I didn't look deeply into those articles, it seems that they work by adding a daemon to system with services framework and then start the app from the daemon. It should be possible to provide a builtin solution in Electron.
Sure, but if you've got the privileges to register the daemon, can't you just register the app directly?
Is there a workaround for this?
The idea is there are a few types of applications. MAS compatible Login Items can be either
So you cannot make a proper app (non-agent, with docker icon) a login item. Whether you like it or not, that's how Apple handles it.
I don't know how exactly electron apps are bundled, but login items should be possible by building a cocoa app into Contents/Library/LoginItems
and by tinkering with bundle ids and plists. Then somewhere in the main application, SMLoginItemSetEnabled
must be called.
I'm closing this as won't fix since Apple simply does not provide an official way to do this.

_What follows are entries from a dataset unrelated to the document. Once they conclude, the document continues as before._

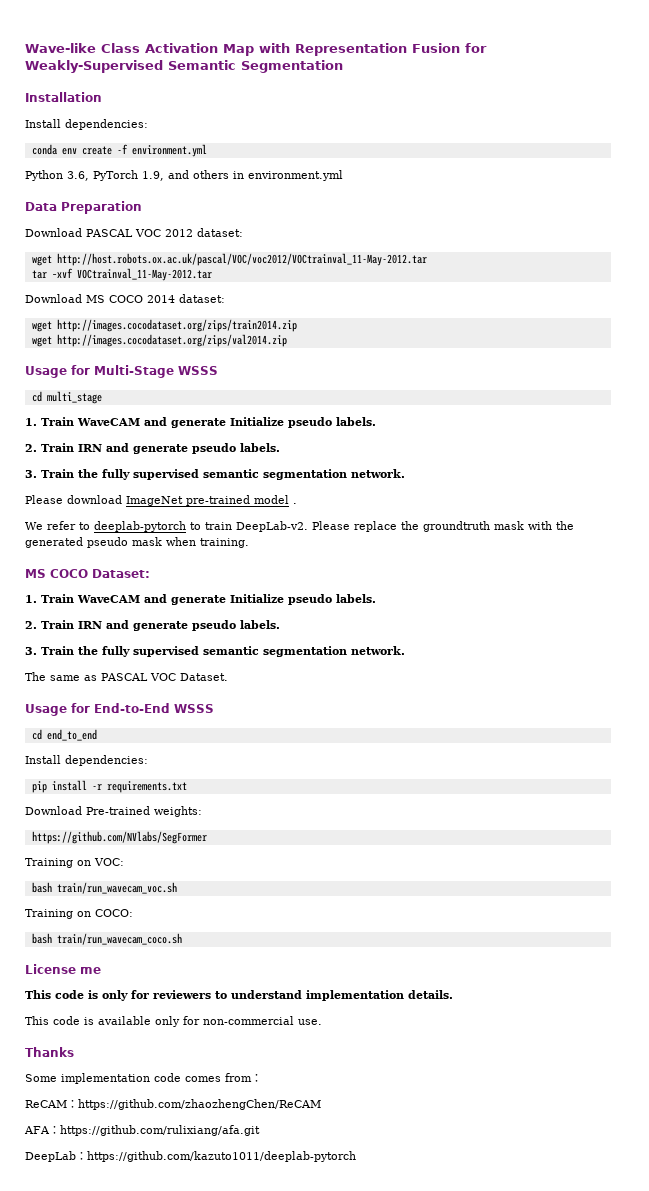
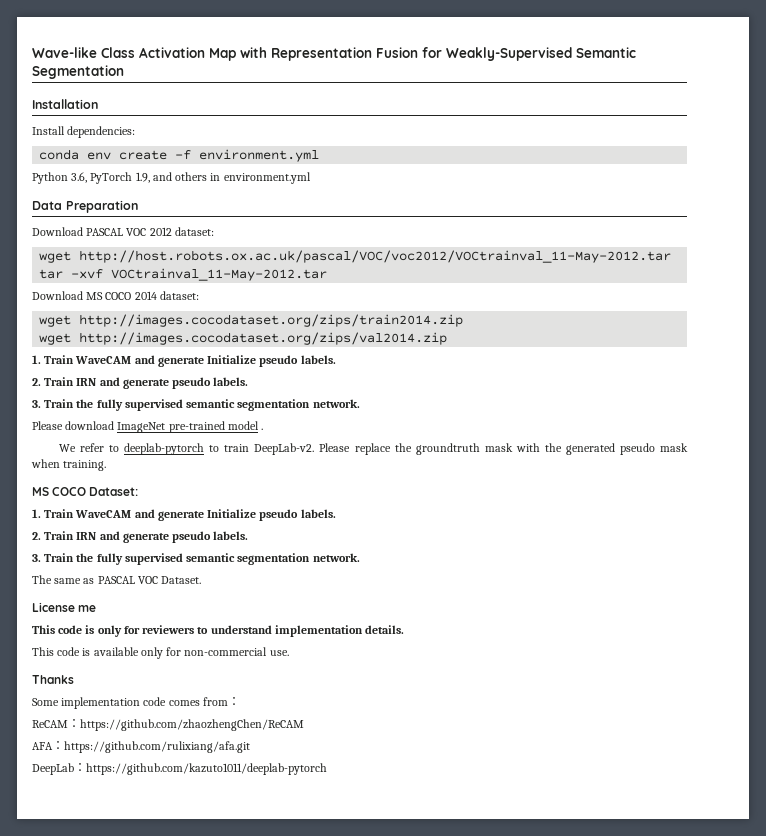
- Usage for Multi-Stage WSSS
- cd multi_stage
- Usage for End-to-End WSSS
- cd end_to_end
- Install dependencies:
- pip install -r requirements.txt
- Download Pre-trained weights:
- https://github.com/NVlabs/SegFormer
- Training on VOC:
- bash train/run_wavecam_voc.sh
- Training on COCO:
- bash train/run_wavecam_coco.sh

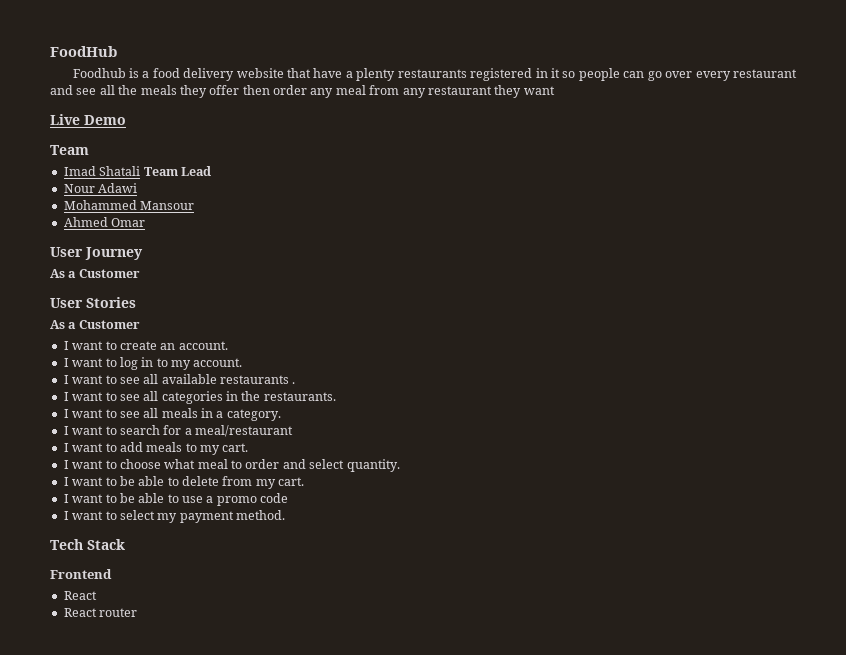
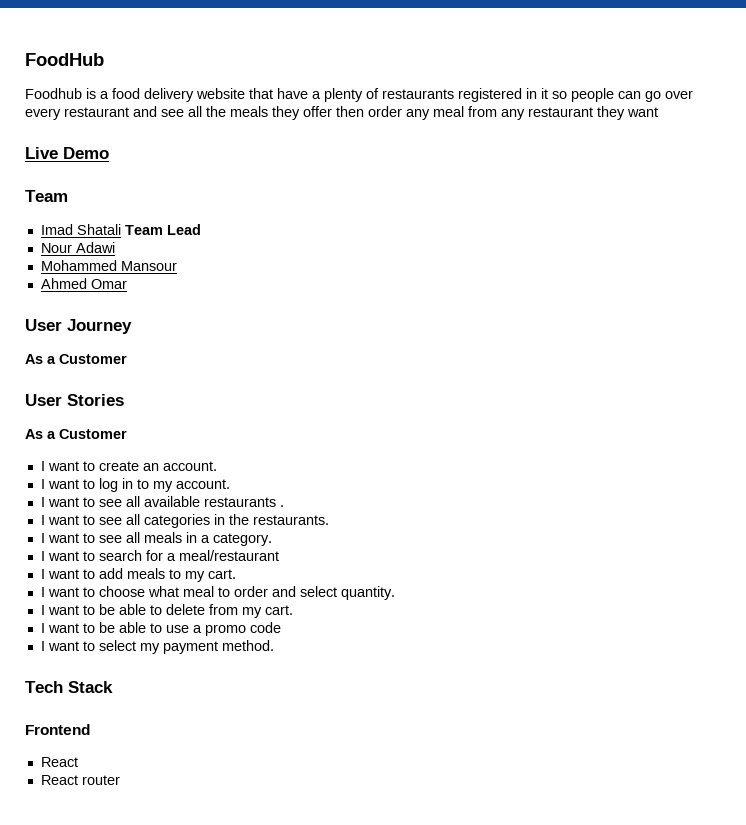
- Foodhub is a food delivery website that have a plenty restaurants registered in it so people can go over every restaurant and see all the meals they offer then order any meal from any restaurant they want
+ Foodhub is a food delivery website that have a plenty of restaurants registered in it so people can go over every restaurant and see all the meals they offer then order any meal from any restaurant they want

OK too bad, thanks @zcbenz.
Apple does provide an official way and documentation to do this (via the helper app):
To create a login item for your sandboxed app, use the SMLoginItemSetEnabled function (declared in ServiceManagement/SMLoginItem.h) as described in Adding Login Items Using the Service Management Framework.
@fab1an It is great to know there is an API to do that! I'm reopening this issue.
I will try to get this to work and report my findings the next couple of days.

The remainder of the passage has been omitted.